*REQUIRED ACTION*.
Repeat the listing exactly, line by line, and leave the pictures behind.
-=-=-
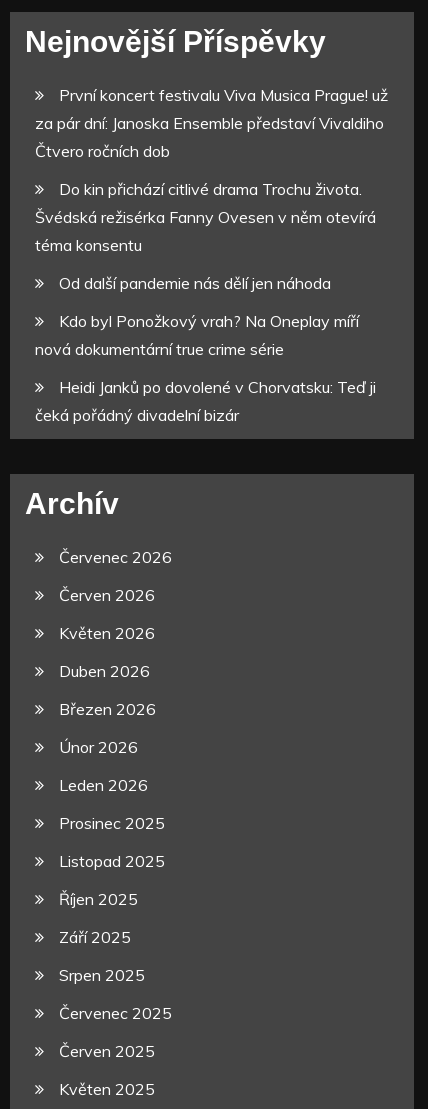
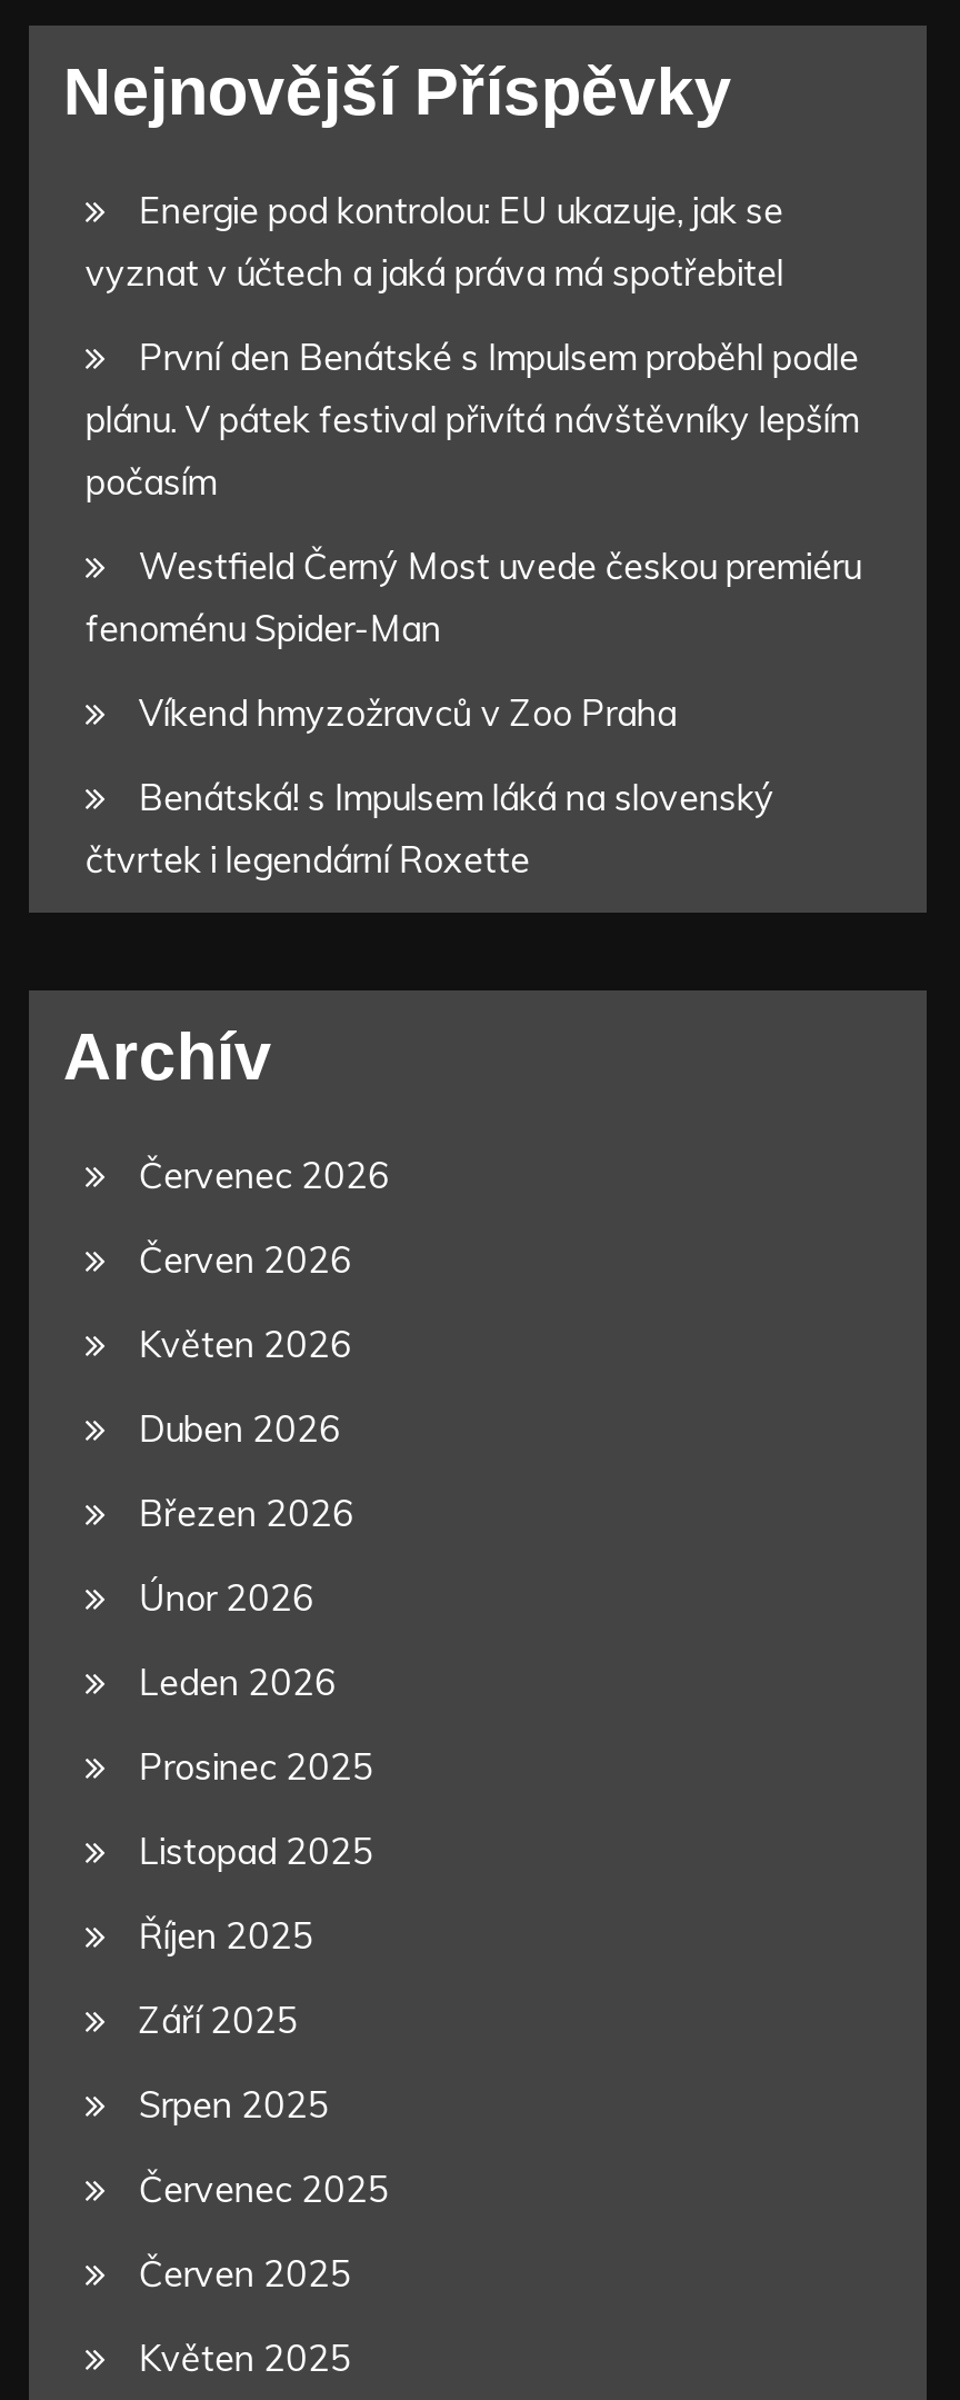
[35,85,388,161] První koncert festivalu Viva Musica Prague! už | za pár dní: Janoska Ensemble představí Vivaldiho | Čtvero ročních dob -> [85,189,783,295] Energie pod kontrolou: EU ukazuje, jak se | vyznat v účtech a jaká práva má spotřebitel
[35,179,376,255] Do kin přichází citlivé drama Trochu života. | Švédská režisérka Fanny Ovesen v něm otevírá | téma konsentu -> [85,335,859,504] První den Benátské s Impulsem proběhl podle | plánu. V pátek festival přivítá návštěvníky lepším | počasím
[59,273,331,293] Od další pandemie nás dělí jen náhoda -> [85,544,861,651] Westfield Černý Most uvede českou premiéru | fenoménu Spider-Man
[35,311,359,359] Kdo byl Ponožkový vrah? Na Oneplay míří | nová dokumentární true crime série -> [139,691,676,735] Víkend hmyzožravců v Zoo Praha
[35,377,376,425] Heidi Janků po dovolené v Chorvatsku: Teď ji | čeká pořádný divadelní bizár -> [85,775,774,882] Benátská! s Impulsem láká na slovenský | čtvrtek i legendární Roxette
-=-=-
*RESPONSE TO THE EXERCISE*.
[35,85,388,161] První koncert festivalu Viva Musica Prague! už | za pár dní: Janoska Ensemble představí Vivaldiho | Čtvero ročních dob -> [85,189,783,295] Energie pod kontrolou: EU ukazuje, jak se | vyznat v účtech a jaká práva má spotřebitel
[35,179,376,255] Do kin přichází citlivé drama Trochu života. | Švédská režisérka Fanny Ovesen v něm otevírá | téma konsentu -> [85,335,859,504] První den Benátské s Impulsem proběhl podle | plánu. V pátek festival přivítá návštěvníky lepším | počasím
[59,273,331,293] Od další pandemie nás dělí jen náhoda -> [85,544,861,651] Westfield Černý Most uvede českou premiéru | fenoménu Spider-Man
[35,311,359,359] Kdo byl Ponožkový vrah? Na Oneplay míří | nová dokumentární true crime série -> [139,691,676,735] Víkend hmyzožravců v Zoo Praha
[35,377,376,425] Heidi Janků po dovolené v Chorvatsku: Teď ji | čeká pořádný divadelní bizár -> [85,775,774,882] Benátská! s Impulsem láká na slovenský | čtvrtek i legendární Roxette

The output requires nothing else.